Member of the Puerto Rico Senate from the Bayamón district
- In office 1969–1972

Personal details
- Born: July 17, 1917 Añasco, Puerto Rico
- Died: March 3, 2001 (aged 83) San Juan, Puerto Rico
- Party: New Progressive Party
- Other political affiliations: Republican
- Spouse: Miriam Beatriz Añeses
- Children: 3
- Alma mater: University of Puerto Rico at Mayagüez (BAgr)
- Profession: Politician, Senator

Military service
- Allegiance: United States of America
- Branch/service: United States Army
- Rank: Captain
- Battles/wars: World War II

= Mario Gaztambide =

American politician (1949–2005)

Mario Florencio Gaztambide Arrillaga (July 17, 1917 – March 3, 2001) was a Puerto Rican politician. He was a member businessman, civic leader, politician, and senator of the Senate of Puerto Rico from 1969 till 1972.

==Early life and education==
Mario Gaztambide was born in the western Puerto Rico town of Añasco, Puerto Rico in 1917. He was a United States Army veteran of World War II, who served with the rank of Captain. He studied agronomy and industrial arts at the University of Puerto Rico at Mayagüez.

==Business endeavors==
Gaztambide served as president of the Association of Coffee Producers of Mayagüez and later, in his profession as a cabinetmaker, he became a successful industrialist who developed businesses in furniture production and trade. He was the president of several companies in that field, including Gaztambide Furniture Enterprises, Furniture Supermarts, and Hato Rey Commercial.

==Politics==
He was the leader of the Popular Democratic Party in Río Piedras, but later joined the Republican Statehood Party and when Ferré left that party in 1967. He was one the founding members of the New Progressive Party.

He ran for senator for the Bayamón District in the general elections of November 1968, and was elected.
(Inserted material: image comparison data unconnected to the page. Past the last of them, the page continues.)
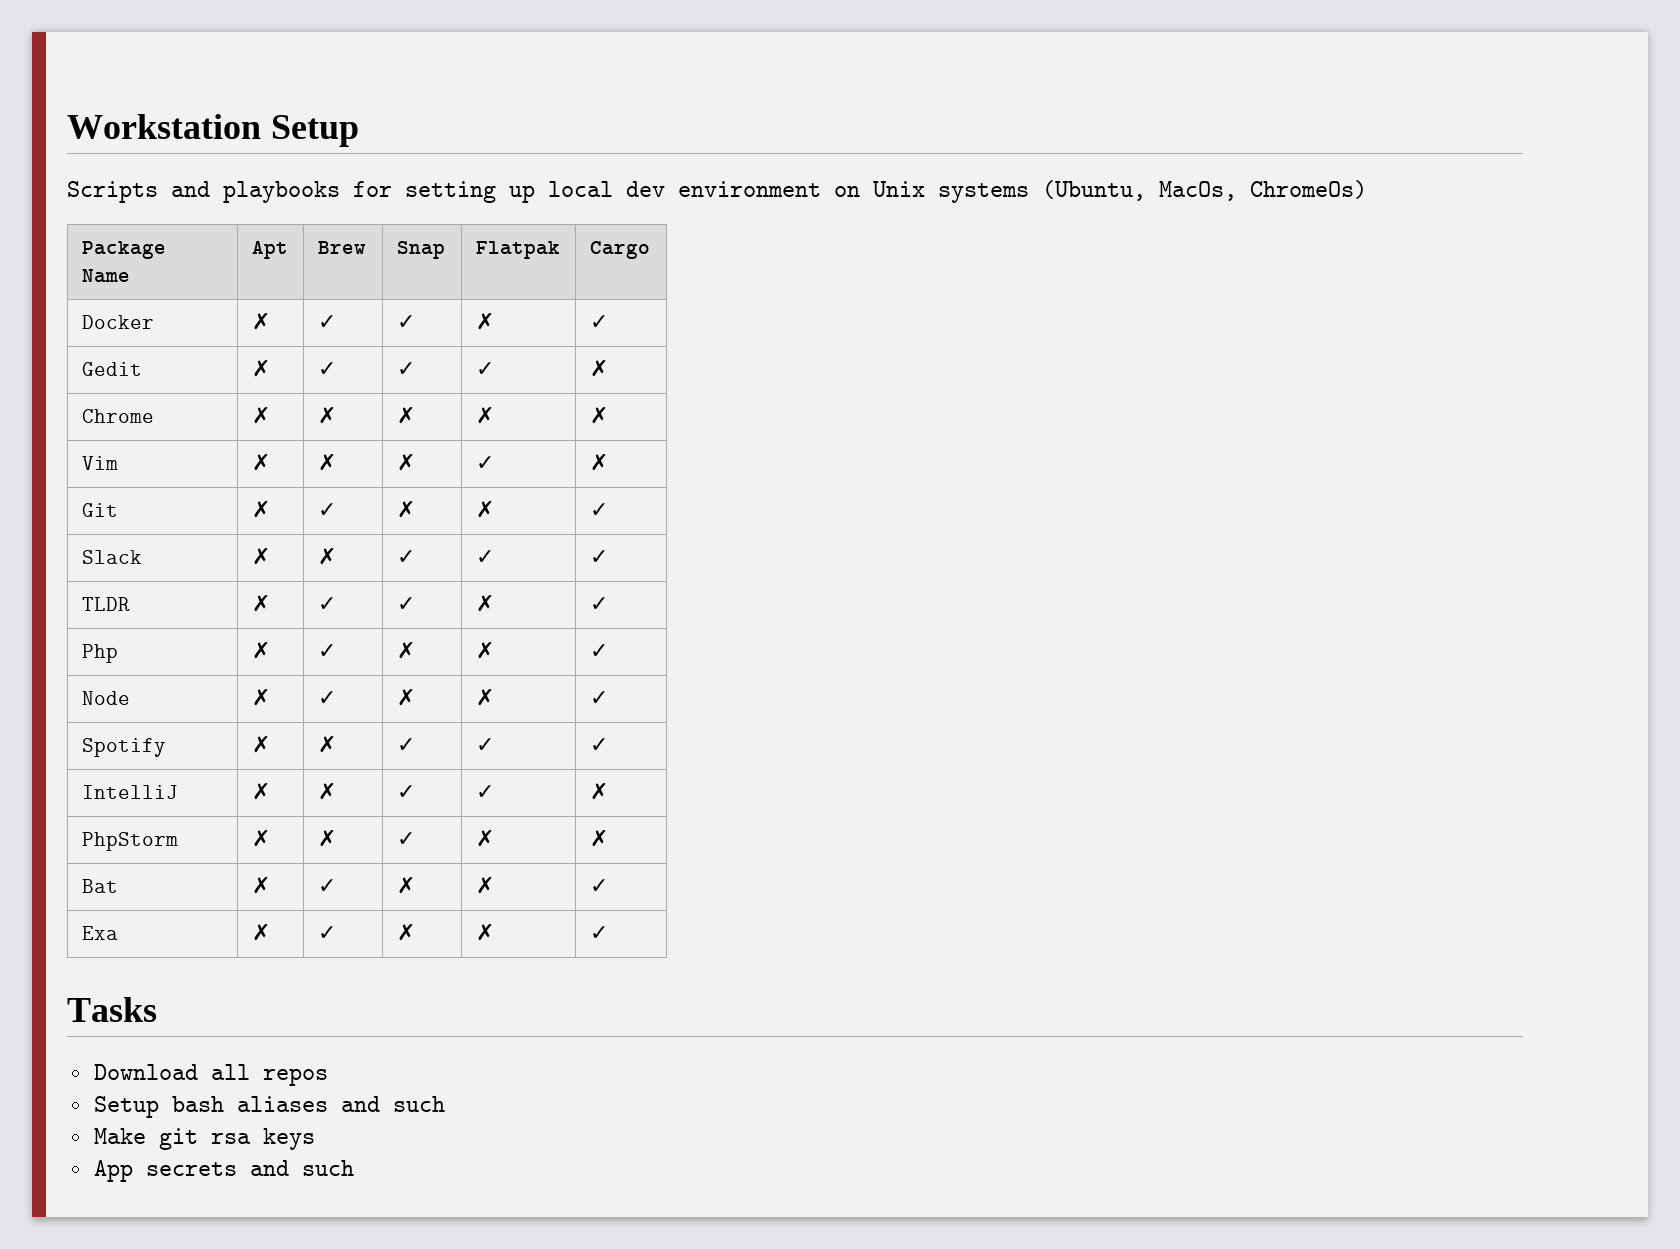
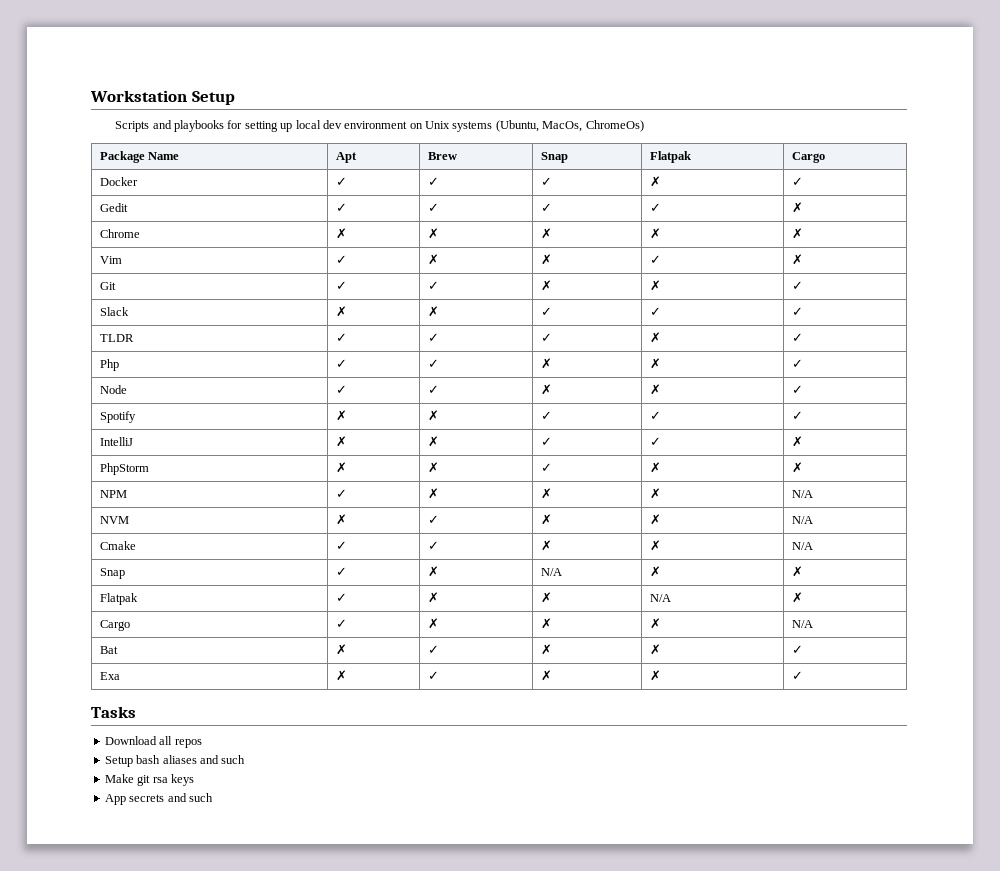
[251,312,270,330] ✗ -> [335,177,347,186] ✓
[251,359,270,377] ✗ -> [335,203,347,212] ✓
[251,453,270,471] ✗ -> [335,255,347,264] ✓
[251,500,270,518] ✗ -> [335,281,347,290] ✓
[251,594,270,612] ✗ -> [335,333,347,342] ✓
[251,641,270,659] ✗ -> [335,359,347,368] ✓
[251,688,270,706] ✗ -> [335,385,347,394] ✓
(608, 838) none -> [99,490,127,498] [335,489,347,498] [427,488,439,499] [540,488,552,499] [649,488,661,499] [791,490,813,498] [99,516,129,524] [335,514,347,525] [427,515,439,524] [540,514,552,525] [649,514,661,525] [791,516,813,524] [99,541,136,550] [335,541,347,550] [427,541,439,550] [540,540,552,551] [649,540,661,551] [791,542,813,550] [99,568,125,579] [335,567,347,576] [427,566,439,577] [540,568,562,576] [649,566,661,577] [791,566,803,577] [99,593,138,605] [335,593,347,602] [427,592,439,603] [540,592,552,603] [649,594,671,602] [791,592,803,603] [99,620,130,631] [335,619,347,628] [427,618,439,629] [540,618,552,629] [649,618,661,629] [791,620,813,628] // NPM | ✓ | ✗ | ✗ | ✗ | N/A // NVM | ✗ | ✓ | ✗ | ✗ | N/A // Cmake | ✓ | ✓ | ✗ | ✗ | N/A // Snap | ✓ | ✗ | N/A | ✗ | ✗ // Flatpak | ✓ | ✗ | ✗ | N/A | ✗ // Cargo | ✓ | ✗ | ✗ | ✗ | N/A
During the term from 1969 to 1972, he served as the spokesperson for the New Progressive Party in the Committee on Industry and Commerce. He was also a member of the Finance Committee.

He was a delegate at the 1972 Republican National Convention in Miami, Florida.

==Later life==
After politics he went back to resumed the management of his businesses. He was also governor of the Rotary International in Puerto Rico from 1956 to 1957.

==Death==
He died March 3, 2001 in San Juan, Puerto Rico at the age of 83. He was buried at Buxeda Memorial Park Cemetery in Río Piedras, Puerto Rico.

==Legacy==
The linear park of the city of Bayamón, located in the basin of the Bayamón River, was designated with its name.